We’ve included a link at the bottom of this blog that takes you directly to the Canada Revenue Agency (CRA) website where details regarding medical expense deductions can be found.

canadian veterans and medical cannabis

Can I Claim Cannabis for Medical Purposes

In summary, the website states that individuals who have legal access to cannabis for medical purposes can claim expenses related to that provided those expenses meet certain criteria.

Those expenses must:

  1. Be paid in the year that the return is being filed for (i.e. paid in 2017) and; have not been claimed in the previous year. This means that receipts from previous years are not eligible.
  2. Be legal purchases under the Access to Cannabis for Medical Purposes (ACMPR) or Section 56 of the Controlled Drugs and Substances Act (CDSA).
  3. Only expenses that will not be reimbursed by other means can be claimed. This means that if you have, for example, 80% reimbursement coverage through a health insurance provider, only the remaining 20% of the cost is an eligible expense.
    For those veterans that have 100% coverage through VAC/Blue Cross, no prescription costs are eligible.

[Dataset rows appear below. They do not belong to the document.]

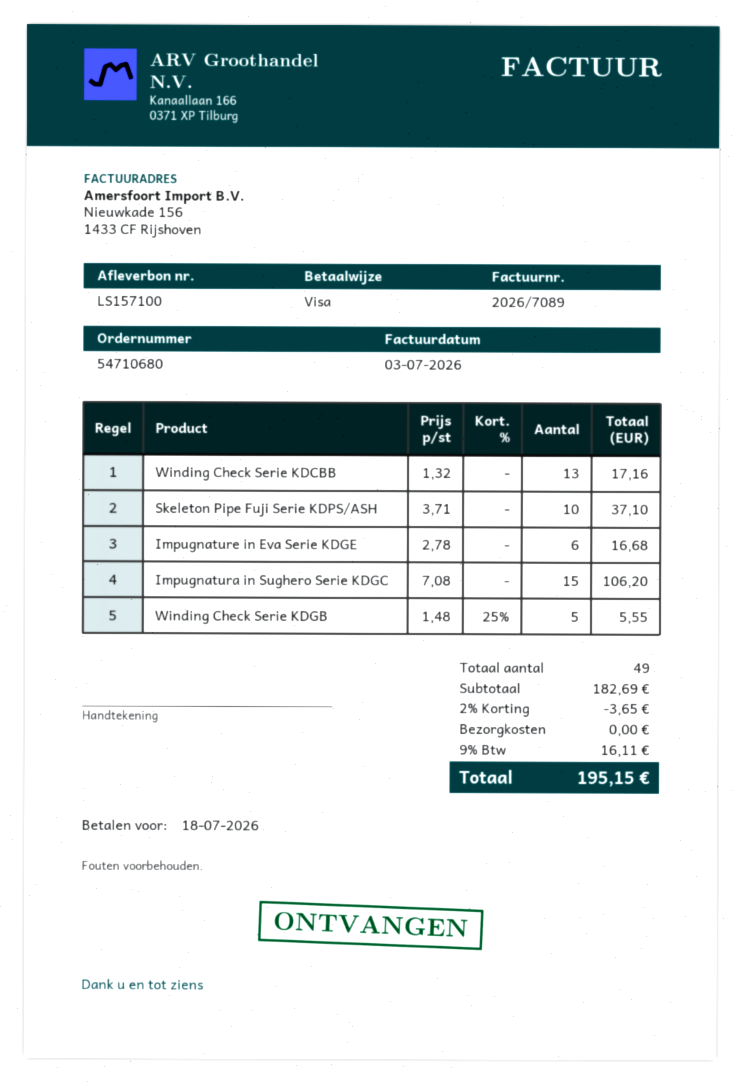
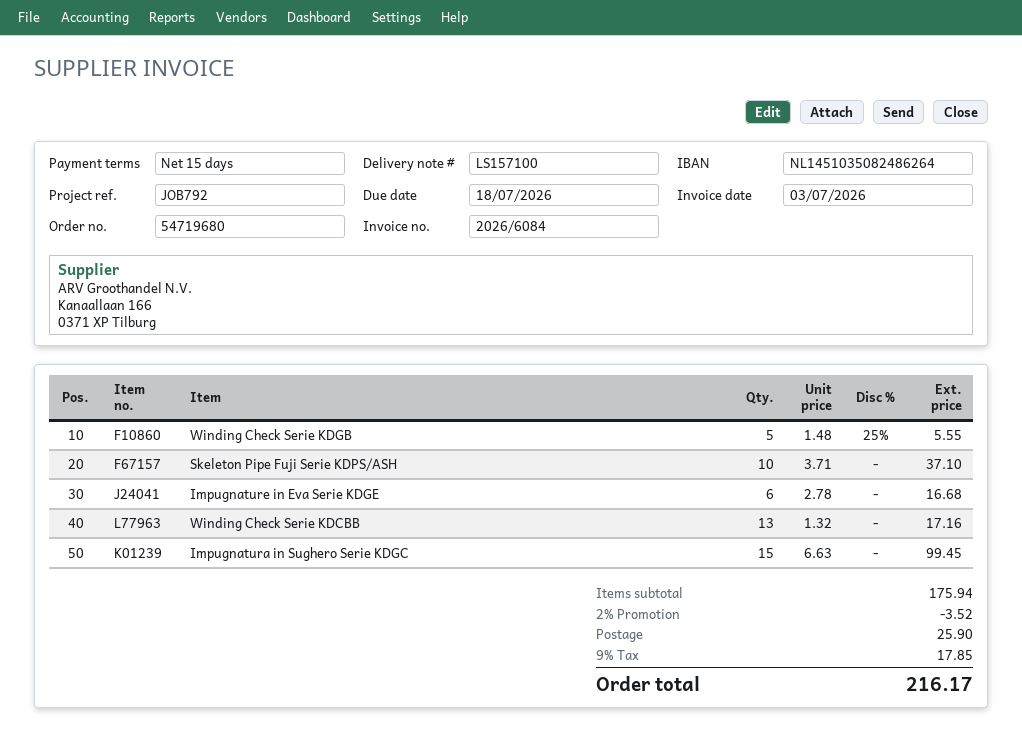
order number: 54710680 -> 54719680
invoice number: 2026/7089 -> 2026/6084
Impugnatura in Sughero Serie KDGC: 15 x 7.08 = 106.20 -> 15 x 6.63 = 99.45
subtotal: 182.69 -> 175.94
discount: 2% = 3.65 -> 2% = 3.52
shipping: 0.00 -> 25.90
tax: 9% = 16.11 -> 9% = 17.85
total: 195.15 -> 216.17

Legal purchases are defined as purchases made by an individual that has authorization to possess or cultivate from Health Canada, and has made purchases from a licensed producer, or for their designated grower.

CRA currently limits these expenses to cannabis products. This means dried flowers, seeds, and oils. Purchases made from dispensaries, either storefronts or online, are not legal expenses.

If expenses were incurred on behalf of a spouse or dependant (i.e. your credit card was used for the legal purchasing of medical cannabis for your spouse or dependant) those expenses are legal and can be claimed.

A Form T2201 (Disability Tax Credit Certificate) is not required to claim medical cannabis expenses.

Spartan Wellness strongly recommends speaking to your tax preparer or financial professional on claiming medical cannabis expenses.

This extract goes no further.